Maybe someone wants to kill me for killing him.  Is his family or spouse or someone coming to take revenge?  Or is this girl tugging on my blanket the one seeking revenge?  Good thing my muscle control is coming back so I can attempt to stay covered.

 

“What’s going on in here?” a velvety smooth voice says from the doorway.  My eyes swing to him for a first glimpse of the man who has been responsible for my care.  And the sight of him is enough to make me let go of the blanket; nearly sending the girl flying backwards across the room.  Tall, blond and beautiful are the words that come to mind.  He has the face of a Greek god, as cliché as that sounds, and if the tautness of his shirt under his lab coat is any indication, he has the body of one as well.  His eyes are the color of a deep blue, stormy sky. The kind of sky that precedes a tornado.  Calm yet perilous.  I find myself having that feeling again of craving his touch and wanting to shout at him to get out at the same time.  I must have a head injury because no one would want to kick this guy out of their room.

 

“Damn it,” Brielle mutters.  “I was hoping to do this before you showed up.  Now I have to take the time to explain everything all over when we only have a few minutes.  It took me forever to get here because traffic was all backed up and now we’re running late.”

 

The doctor covers the distance from the door to my bed in three strides and takes up a protective stance next to me.  Like a lion.  Or a jackal who could turn on me at any time.  I have no idea where that thought came from.  Without taking his eyes off from the girl, he asks me, “Do you know this person?”

 

“No,” I say, wanting to reach out and touch him.  I appreciate that I don’t have the range of motion to accomplish that. 

 

A low growl emanates from deep in his throat.  “Get. Out. Of. This.
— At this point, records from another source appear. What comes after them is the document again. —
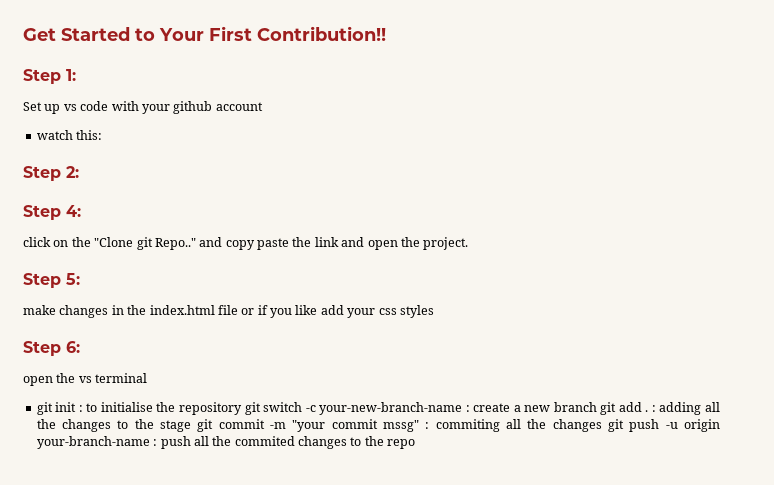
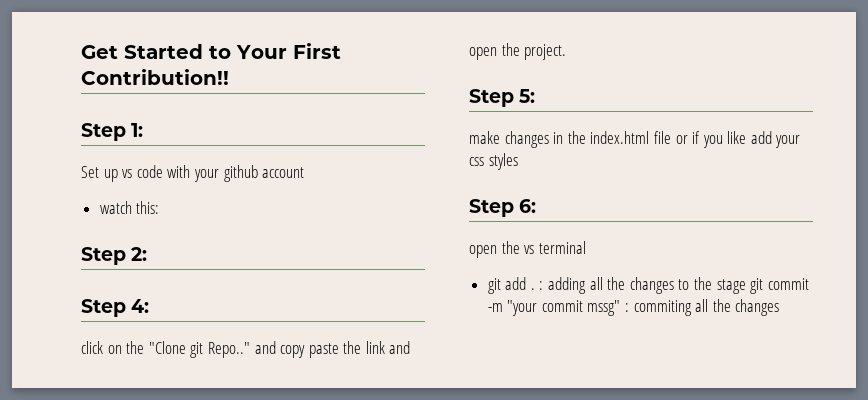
- git init : to initialise the repository git switch -c your-new-branch-name : create a new branch git add . : adding all the changes to the stage git commit -m "your commit mssg" : commiting all the changes git push -u origin your-branch-name : push all the commited changes to the repo
+ git add . : adding all the changes to the stage git commit -m "your commit mssg" : commiting all the changes

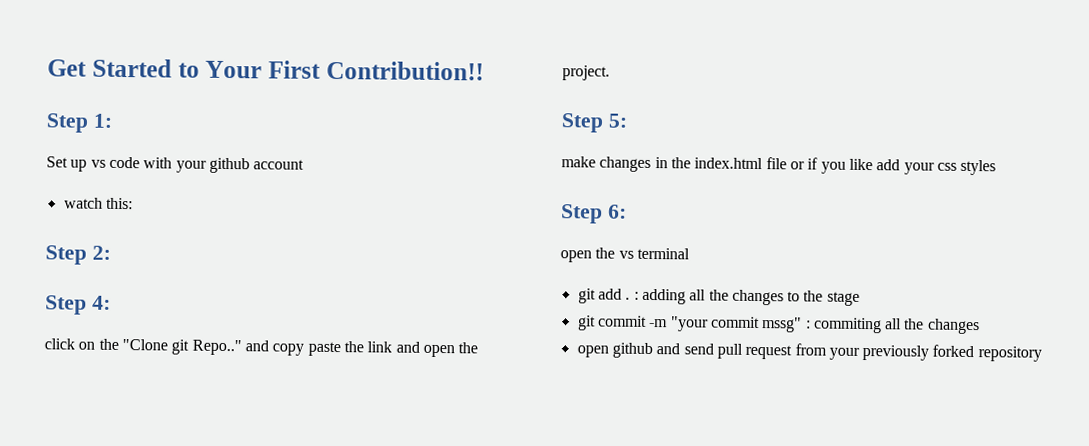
- git add . : adding all the changes to the stage git commit -m "your commit mssg" : commiting all the changes
+ git add . : adding all the changes to the stage
+ git commit -m "your commit mssg" : commiting all the changes
+ open github and send pull request from your previously forked repository

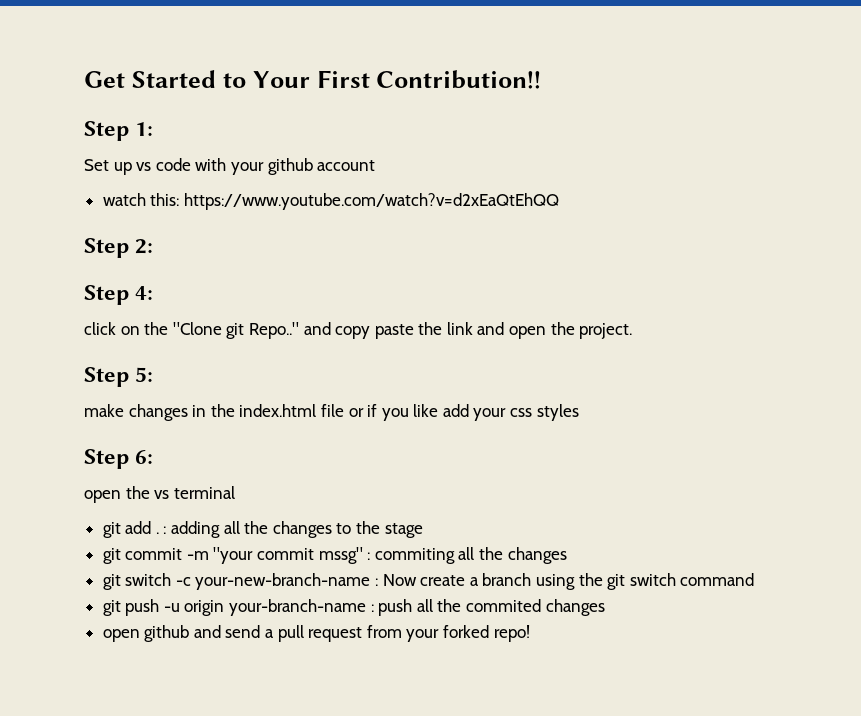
- watch this:
+ watch this: https://www.youtube.com/watch?v=d2xEaQtEhQQ
+ git switch -c your-new-branch-name : Now create a branch using the git switch command
+ git push -u origin your-branch-name : push all the commited changes
- open github and send pull request from your previously forked repository
+ open github and send a pull request from your forked repo!

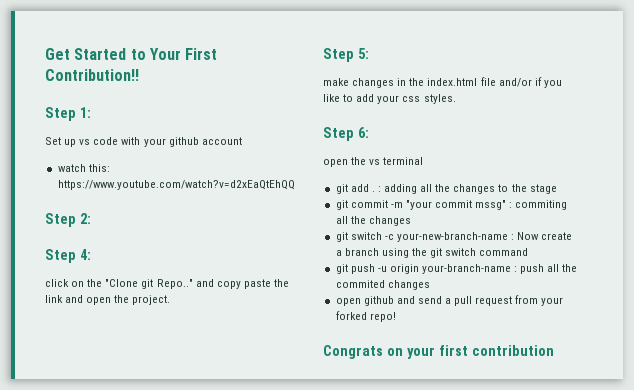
- make changes in the index.html file or if you like add your css styles
+ make changes in the index.html file and/or if you like to add your css styles.
+ Congrats on your first contribution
Room.”

 

The girl’s eyes grow by three hundred percent but Brielle holds her ground.  “I can’t.  Not until she comes with me.  I am not going to be responsible for those monsters getting her.”

 

He cocks his head and crosses his arms over his chest.  “You have two seconds to leave before I call security and have you committed to the psych ward for evaluation.”  I believe he would.  I know I’d be afraid he’d do it.

 

But the girl isn’t.  She puts her hands on her hips and glares at him.  “Dude, you need to lighten up and focus on the important things here.  She is in danger.”  She points a finger in my direction in case it wasn’t clear who she meant.  “You can either help her or get the hell out of here and let me do it by myself.  I’d actually prefer that so feel free to go back to your other patients and forget all about us.  But some big uglies are on their way; if they’re not already in the hospital.  There’s only one way out of here that won’t be put on lockdown when these guys make their move and only I know how to get to it.” 

 

She is crazy.  “You’re in monologue mode again,” I tell her which earns me a snarky look in return.

 

She glances down at her watch.  “Shit.  We gotta go.”  She reaches for my blanket again but this time it’s the doctor’s hand that stops her. 

 

He grabs her by the wrist and twists it, causing her to yelp.  “Dude!  That hurts.”  She yanks her arm away from him then rubs it with her other hand. 

 

She starts to say something else but gets cut off by a voice coming through the overhead speakers.  “Attention hospital employees.  Code Bear.  Repeat.  Code Bear.  Please refer to your hospital policy manual for more information.”

 

“They’re here,” Brielle says.  She sounds like a bad horror movie.  Only she isn’t faking the terror on her face.

 

The doctor doesn’t think so either.  “Who are ‘they’?”

 

She sighs in exasperation.  “I don’t have time to explain.  But if they’re in the hospital, it’s not going to take long for them to find her.”

 

That overhead voice seems to want to emphasize her words.  “Code red.  Repeat.  Code red.  All personnel to take emergency action.  Complete lockdown.  Repeat.  Complete lockdown.”

 

The doc gives the girl one last look.  It seems that an eternity passes in the seconds he stares at her.  And she stares right back with her big, scared brown eyes.  The next thing I know, he is the one tearing back my covers and scooping me out of bed.  Nodding to the girl, he says, “Lead the way.”  I’m too stunned to say anything.